Como responsável de adaptar o relato original de Gaiman, Russell demonstra duas coisas: ter uma grande habilidade para adaptar para a linguagem dos quadrinhos e desfrutar do trabalho do roteirista inglês. E isso reflete numa adaptação fiel ao livro original, respeitosa com a prosa de Gaiman e com uma infusão de imagens que captura toda a essência fantástica e sobrenatural que o escritor inglês colocou nas páginas de seu livro. A obra, organizada em capítulos mais ou menos independentes, em que o protagonista se aventura com o mundo que vive. O tom das histórias segue o público leitor do livro, o infanto-juvenil, primando pelo sentido da maravilha e da aventura por cima do terror, mas com algumas cenas impactantes como a morte da família de Ninguém ou as que ocorre na história de uma amiga bruxa do protagonista.
Um das coisas que chama a atenção, presente tanto na versão original como nesta adaptação, é o sabor clássico de aventuras que vive o protagonista. A diferença de outras obras destinadas ao público juvenil (os young adults, como chamam os ingleses) que buscam inserir o leitor colocando elementos do mundo atual (internet, celulares ou outras referências culturais), O Livro do Cemitério, aposta em uma ambientação que evoca o passado, situando quase toda ação em um cemitério, onde todos seus moradores viveram antes do século XIX . Este cenário e as referências que o roteirista dota o livro e a HQ oferece a oportunidade diferente de um novo olhar para o passado.

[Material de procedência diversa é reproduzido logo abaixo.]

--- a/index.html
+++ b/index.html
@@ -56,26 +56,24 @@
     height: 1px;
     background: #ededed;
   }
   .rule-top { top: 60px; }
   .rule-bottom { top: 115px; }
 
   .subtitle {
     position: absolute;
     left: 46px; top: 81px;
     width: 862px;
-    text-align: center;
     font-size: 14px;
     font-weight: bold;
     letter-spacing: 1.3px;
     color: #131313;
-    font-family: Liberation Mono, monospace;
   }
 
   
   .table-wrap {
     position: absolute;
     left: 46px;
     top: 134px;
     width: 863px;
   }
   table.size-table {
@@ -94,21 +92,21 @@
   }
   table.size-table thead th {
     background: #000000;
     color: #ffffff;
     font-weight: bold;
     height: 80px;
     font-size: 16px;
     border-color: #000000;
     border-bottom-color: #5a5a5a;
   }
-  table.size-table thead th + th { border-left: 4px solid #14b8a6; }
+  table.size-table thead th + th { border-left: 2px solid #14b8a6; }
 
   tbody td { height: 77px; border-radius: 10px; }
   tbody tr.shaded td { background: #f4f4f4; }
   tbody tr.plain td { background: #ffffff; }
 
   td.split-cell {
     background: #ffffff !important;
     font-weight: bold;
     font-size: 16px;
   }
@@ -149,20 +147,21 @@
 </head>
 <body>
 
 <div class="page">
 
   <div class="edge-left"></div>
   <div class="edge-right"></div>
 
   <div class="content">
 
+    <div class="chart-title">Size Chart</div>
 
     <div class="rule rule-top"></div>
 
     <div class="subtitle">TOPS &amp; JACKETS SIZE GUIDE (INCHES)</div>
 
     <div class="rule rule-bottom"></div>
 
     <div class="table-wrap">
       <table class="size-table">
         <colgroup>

Os responsáveis de transpor à arte o que Gaiman escreveu são um grupo de artistas talentosos, capitaneados pelo próprio Russell, entre os quais se destacam alguns nomes como Kevin Nowlan, Tony Harris, Jill Thompson e Scott Hampton. Cada um é responsável por um capítulo, em seu estilo, mas conseguindo algo raro neste tipo de obras, a homogeneidade com o resultado final. Cada ilustrador realiza um trabalho notável e perfeitamente reconhecível, mas notável sem estridências entre eles, dando ao conjunto uma considerável solidez. Parte do mérito está no trabalho de cores de Lovern Kindzierski, que ajuda em muito os artistas pelo tratamento visual agradável. Entre todos, destaco o excelente trabalho de Kevin Nowlan no primeiro episódio da narrativa gráfica.

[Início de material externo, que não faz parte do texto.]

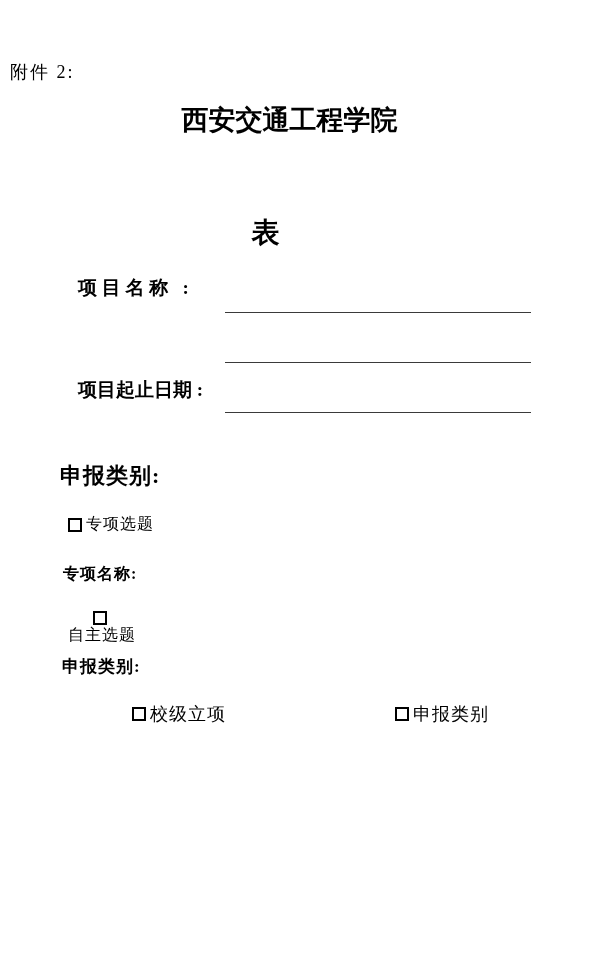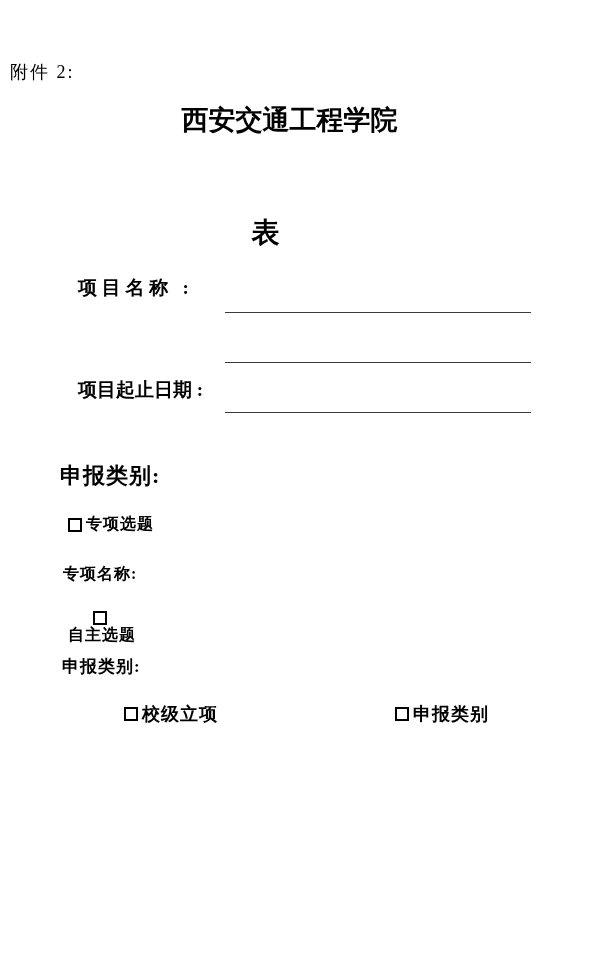--- a/index.html
+++ b/index.html
@@ -64,34 +64,34 @@
     font-weight: bold;
   }
   .cat-heading   { left: 52px; top: 461px; font-size: 22px; letter-spacing: 1px; padding-left: 8px; }
   .special-name  { left: 63px; top: 564px; font-size: 16px; letter-spacing: 1px; }
   .topic-cat     { left: 62px; top: 655px; font-size: 17px; letter-spacing: 1px; }
 
   .option {
     position: absolute;
     display: flex;
     align-items: center;
-    font-weight: bold;
+    font-weight: normal;
   }
   .option .cbx {
     display: inline-block;
     width: 10px;
     height: 10px;
     border: 2px solid #000;
     background: #fff;
     margin-right: 4px;
     flex: 0 0 auto;
   }
   .opt-special { left: 68px;  top: 514px; font-size: 16px; letter-spacing: 1px; }
   .opt-self    { left: 68px;  top: 611px; font-size: 16px; letter-spacing: 1px; flex-direction: column; }
-  .opt-school  { left: 124px; top: 702px; font-size: 18px; letter-spacing: 1px; }
+  .opt-school  { left: 132px; top: 702px; font-size: 18px; letter-spacing: 1px; }
   .opt-general { left: 395px; top: 702px; font-size: 18px; letter-spacing: 1px; }
 
   
   .footer {
     position: absolute;
     left: 0; right: 0;
     top: 830px;
     text-align: center;
     font-weight: bold;
     font-size: 19px;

Enfim, estamos perante uma obra de Neil Gaiman que demonstra ser um dos melhores escritores da atualidade em manejar a fantasia como tal e que está perfeitamente adaptado ao estilo das narrativas gráficas com este volume. Aguardamos o segundo volume, no qual desfrutaremos mais da história e descobriremos mais sobre o destino de Ninguém e seu amigos do outro mundo.